Density functional theory study on the heterogeneous reaction between Hg0 and HCl over spinel-type MnFe2O4

- Hg0 oxidation by HCl on MnFe2O4 sorbent was investigated using DFT method.
- HgCl and HgCl2 are adsorbed on MnFe2O4 surface in the chemisorption manner.
- Hg0 oxidation by HCl over MnFe2O4 follows the Langmuir-Hinshelwood mechanism.
- The first step (Hg0 → HgCl) is the rate-determining step of mercury oxidation.

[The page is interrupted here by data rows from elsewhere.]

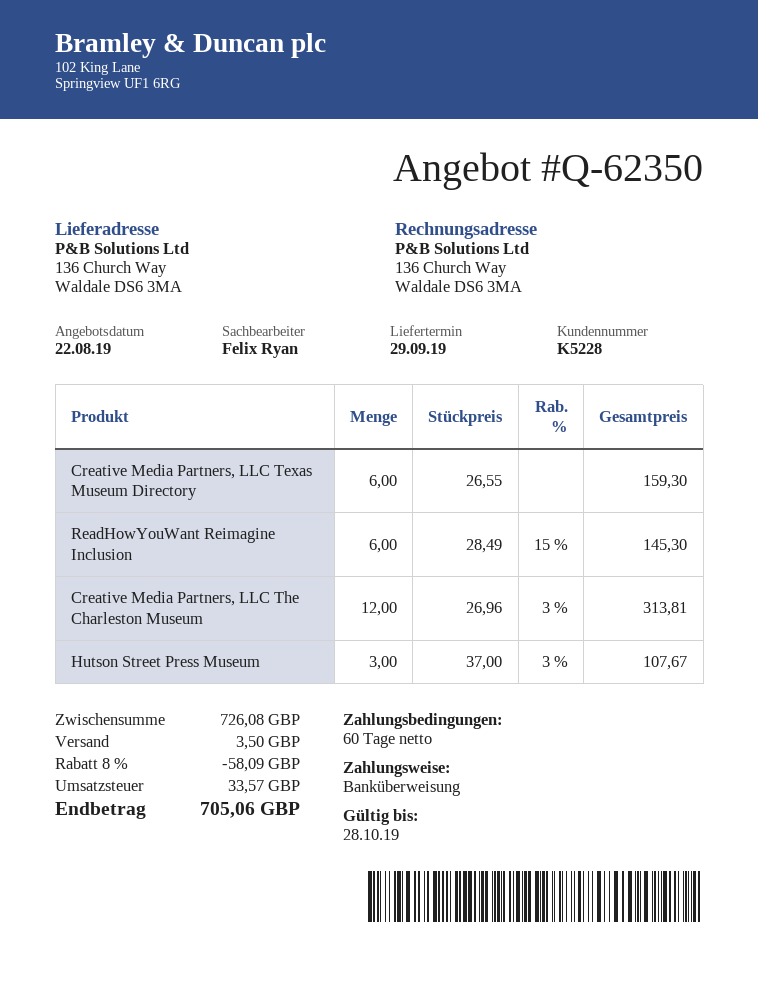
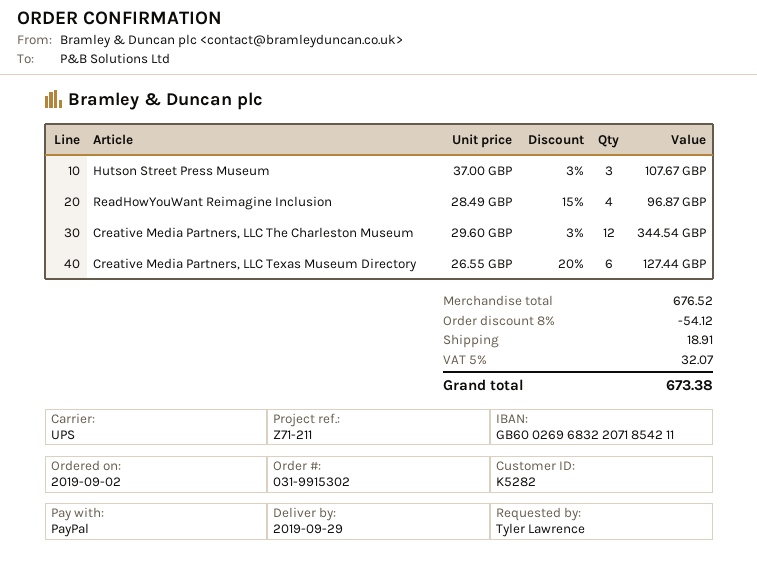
customer number: K5228 -> K5282
payment method: bank transfer -> PayPal
Creative Media Partners, LLC Texas Museum Directory: 6 x 26.55 = 159.30 -> 6 x 26.55 - 20% = 127.44
ReadHowYouWant Reimagine Inclusion: 6 x 28.49 - 15% = 145.30 -> 4 x 28.49 - 15% = 96.87
Creative Media Partners, LLC The Charleston Museum: 12 x 26.96 - 3% = 313.81 -> 12 x 29.60 - 3% = 344.54
subtotal: 726.08 -> 676.52
discount: 8% = 58.09 -> 8% = 54.12
shipping: 3.50 -> 18.91
tax: 33.57 -> 32.07
total: 705.06 -> 673.38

Magnetic manganese ferrite (MnFe2O4) with spinel structure has received considerable attention for its potential application in gaseous pollutants removal because of its surface redox reactivity properties. Density functional theory (DFT) calculations were performed to investigate heterogeneous mercury oxidation by HCl over MnFe2O4 surface. The results indicate that Hg0 is chemically adsorbed on MnFe2O4 (1 0 0) surface with an adsorption energy of −60.82 kJ/mol. HCl can decompose on MnFe2O4 surface to form active surface chlorine species for mercury oxidation. Both intermediate (HgCl) and final (HgCl2) products are adsorbed on MnFe2O4 (1 0 0) surface in a dissociative adsorption manner. Hg0 oxidation by HCl over MnFe2O4 surface follows the Langmuir-Hinshelwood mechanism in which a bimolecular reaction occurs between adsorbed Hg0 and active surface chlorine species. The mercury oxidation process over MnFe2O4 surface was investigated by examining the energy profile of reaction pathway. Heterogeneous Hg0 oxidation by HCl occurs through a two-step reaction pathway (Hg0 → HgCl → HgCl2) in which the first step (Hg0 → HgCl) is the rate-determining step.